» Task material
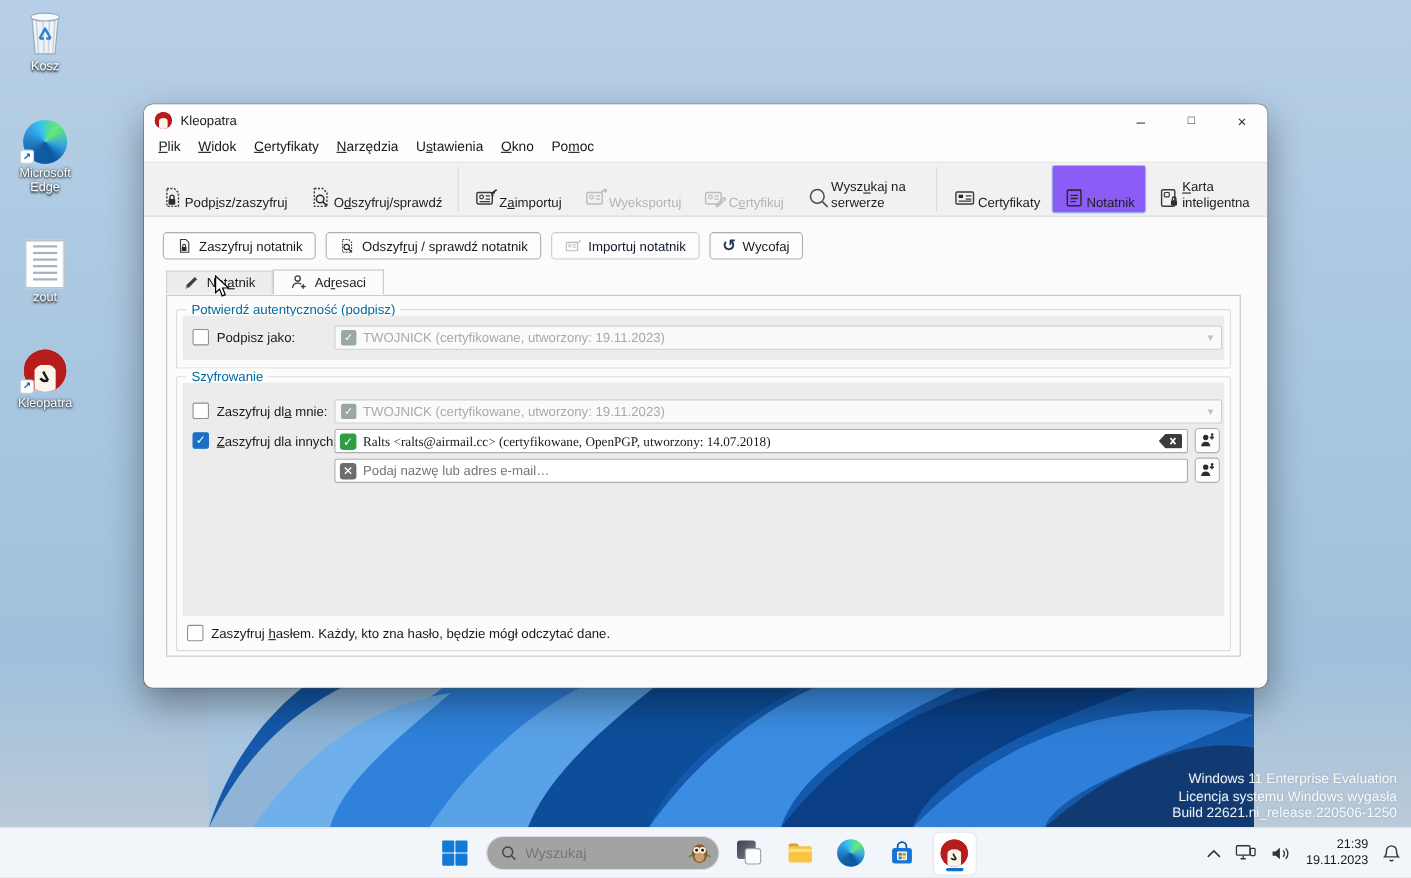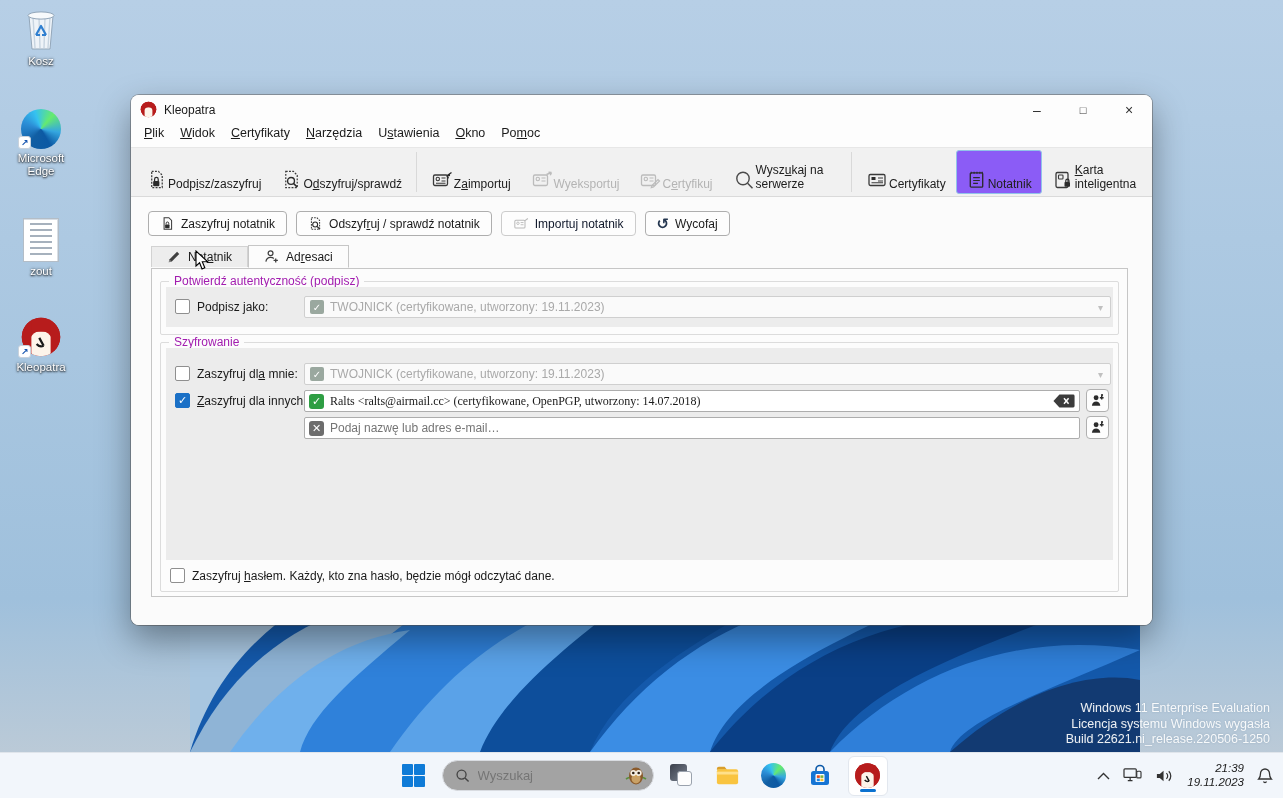--- a/index.html
+++ b/index.html
@@ -66,21 +66,21 @@
   .tabs { position:absolute; left:20px; top:47px; display:flex; align-items:flex-end; z-index:3; }
   .tab { display:flex; align-items:center; gap:7px; font-size:12px; color:#1a1a1a; padding:0 15px; }
   .tab.inactive { height:21px; background:#ededed; border:1px solid #d2d2d2; border-bottom:none; }
   .tab.active { height:23px; background:#fcfcfc; border:1px solid #c6c6c6; border-bottom:1px solid #fcfcfc;
                 margin-bottom:-1px; }
 
   .panel { position:absolute; left:20px; right:24px; top:70px; bottom:28px; background:#fcfcfc;
            border:1px solid #c6c6c6; }
 
   .group { position:absolute; left:8px; right:8px; border:1px solid #dcdcdc; border-radius:2px; }
-  .legend { position:absolute; top:-8px; left:8px; background:#fcfcfc; padding:0 5px; font-size:12px; color:#a21caf; }
+  .legend { position:absolute; top:-8px; left:8px; background:#fcfcfc; padding:0 5px; font-size:12px; color:#0369a1; }
   .gfill { position:absolute; left:5px; right:5px; top:5px; background:#ececec; }
   .g1 { top:12px; height:54px; }
   .g1 .gfill { height:40px; }
   .g2 { top:73px; height:250px; }
   .g2 .gfill { height:212px; }
 
   .cb { width:15px; height:15px; border:1px solid #8f8f8f; border-radius:2px; background:#fff;
         display:inline-flex; align-items:center; justify-content:center; flex:none; }
   .cb.checked { background:#1b70c6; border-color:#1b70c6; color:#fff; font-size:11px; font-weight:bold; }
   .rowlbl { font-size:12px; color:#1a1a1a; }
@@ -115,21 +115,21 @@
                  display:flex; align-items:center; gap:8px; padding:0 4px 0 12px; }
   .search-pill input { border:none; outline:none; flex:1; font-size:13px; color:#3c3c3c; background:transparent;
                        font-family:inherit; min-width:0; }
   .tv-back { width:17px; height:17px; border-radius:3px; background:linear-gradient(135deg,#3a3f4b,#7b8390); position:relative; }
   .tv-front { position:absolute; left:7px; top:7px; width:15px; height:15px; border-radius:3px;
               background:#fdfdfd; border:1px solid #9aa2ad; }
   .kleo-task { width:40px; height:40px; background:#fff; border:1px solid #e2e7ee; border-radius:6px;
                display:flex; align-items:center; justify-content:center; position:relative; }
   .kleo-task .ind { position:absolute; bottom:3px; left:50%; transform:translateX(-50%); width:16px; height:3px;
                     border-radius:2px; background:#0b72d0; }
-  .tb-right { position:absolute; right:10px; top:0; height:100%; display:flex; align-items:center; gap:13px; color:#1b1b1b;font-style:italic; }
+  .tb-right { position:absolute; right:10px; top:0; height:100%; display:flex; align-items:center; gap:13px; color:#1b1b1b; }
   .clock { text-align:right; font-size:11.5px; line-height:13.5px; }
 
   .cursor { position:absolute; z-index:50; }
 </style>
 </head>
 <body>
 
 <div class="bloom">
   <svg width="980" height="212" viewBox="0 0 980 212" preserveAspectRatio="none">
     <rect x="20" y="0" width="950" height="212" fill="#1459ab"></rect>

» Work to be completed
Pictures aside, retype the entries above exactly as they are.

» Result for this exercise
--- a/index.html
+++ b/index.html
@@ -66,21 +66,21 @@
   .tabs { position:absolute; left:20px; top:47px; display:flex; align-items:flex-end; z-index:3; }
   .tab { display:flex; align-items:center; gap:7px; font-size:12px; color:#1a1a1a; padding:0 15px; }
   .tab.inactive { height:21px; background:#ededed; border:1px solid #d2d2d2; border-bottom:none; }
   .tab.active { height:23px; background:#fcfcfc; border:1px solid #c6c6c6; border-bottom:1px solid #fcfcfc;
                 margin-bottom:-1px; }
 
   .panel { position:absolute; left:20px; right:24px; top:70px; bottom:28px; background:#fcfcfc;
            border:1px solid #c6c6c6; }
 
   .group { position:absolute; left:8px; right:8px; border:1px solid #dcdcdc; border-radius:2px; }
-  .legend { position:absolute; top:-8px; left:8px; background:#fcfcfc; padding:0 5px; font-size:12px; color:#a21caf; }
+  .legend { position:absolute; top:-8px; left:8px; background:#fcfcfc; padding:0 5px; font-size:12px; color:#0369a1; }
   .gfill { position:absolute; left:5px; right:5px; top:5px; background:#ececec; }
   .g1 { top:12px; height:54px; }
   .g1 .gfill { height:40px; }
   .g2 { top:73px; height:250px; }
   .g2 .gfill { height:212px; }
 
   .cb { width:15px; height:15px; border:1px solid #8f8f8f; border-radius:2px; background:#fff;
         display:inline-flex; align-items:center; justify-content:center; flex:none; }
   .cb.checked { background:#1b70c6; border-color:#1b70c6; color:#fff; font-size:11px; font-weight:bold; }
   .rowlbl { font-size:12px; color:#1a1a1a; }
@@ -115,21 +115,21 @@
                  display:flex; align-items:center; gap:8px; padding:0 4px 0 12px; }
   .search-pill input { border:none; outline:none; flex:1; font-size:13px; color:#3c3c3c; background:transparent;
                        font-family:inherit; min-width:0; }
   .tv-back { width:17px; height:17px; border-radius:3px; background:linear-gradient(135deg,#3a3f4b,#7b8390); position:relative; }
   .tv-front { position:absolute; left:7px; top:7px; width:15px; height:15px; border-radius:3px;
               background:#fdfdfd; border:1px solid #9aa2ad; }
   .kleo-task { width:40px; height:40px; background:#fff; border:1px solid #e2e7ee; border-radius:6px;
                display:flex; align-items:center; justify-content:center; position:relative; }
   .kleo-task .ind { position:absolute; bottom:3px; left:50%; transform:translateX(-50%); width:16px; height:3px;
                     border-radius:2px; background:#0b72d0; }
-  .tb-right { position:absolute; right:10px; top:0; height:100%; display:flex; align-items:center; gap:13px; color:#1b1b1b;font-style:italic; }
+  .tb-right { position:absolute; right:10px; top:0; height:100%; display:flex; align-items:center; gap:13px; color:#1b1b1b; }
   .clock { text-align:right; font-size:11.5px; line-height:13.5px; }
 
   .cursor { position:absolute; z-index:50; }
 </style>
 </head>
 <body>
 
 <div class="bloom">
   <svg width="980" height="212" viewBox="0 0 980 212" preserveAspectRatio="none">
     <rect x="20" y="0" width="950" height="212" fill="#1459ab"></rect>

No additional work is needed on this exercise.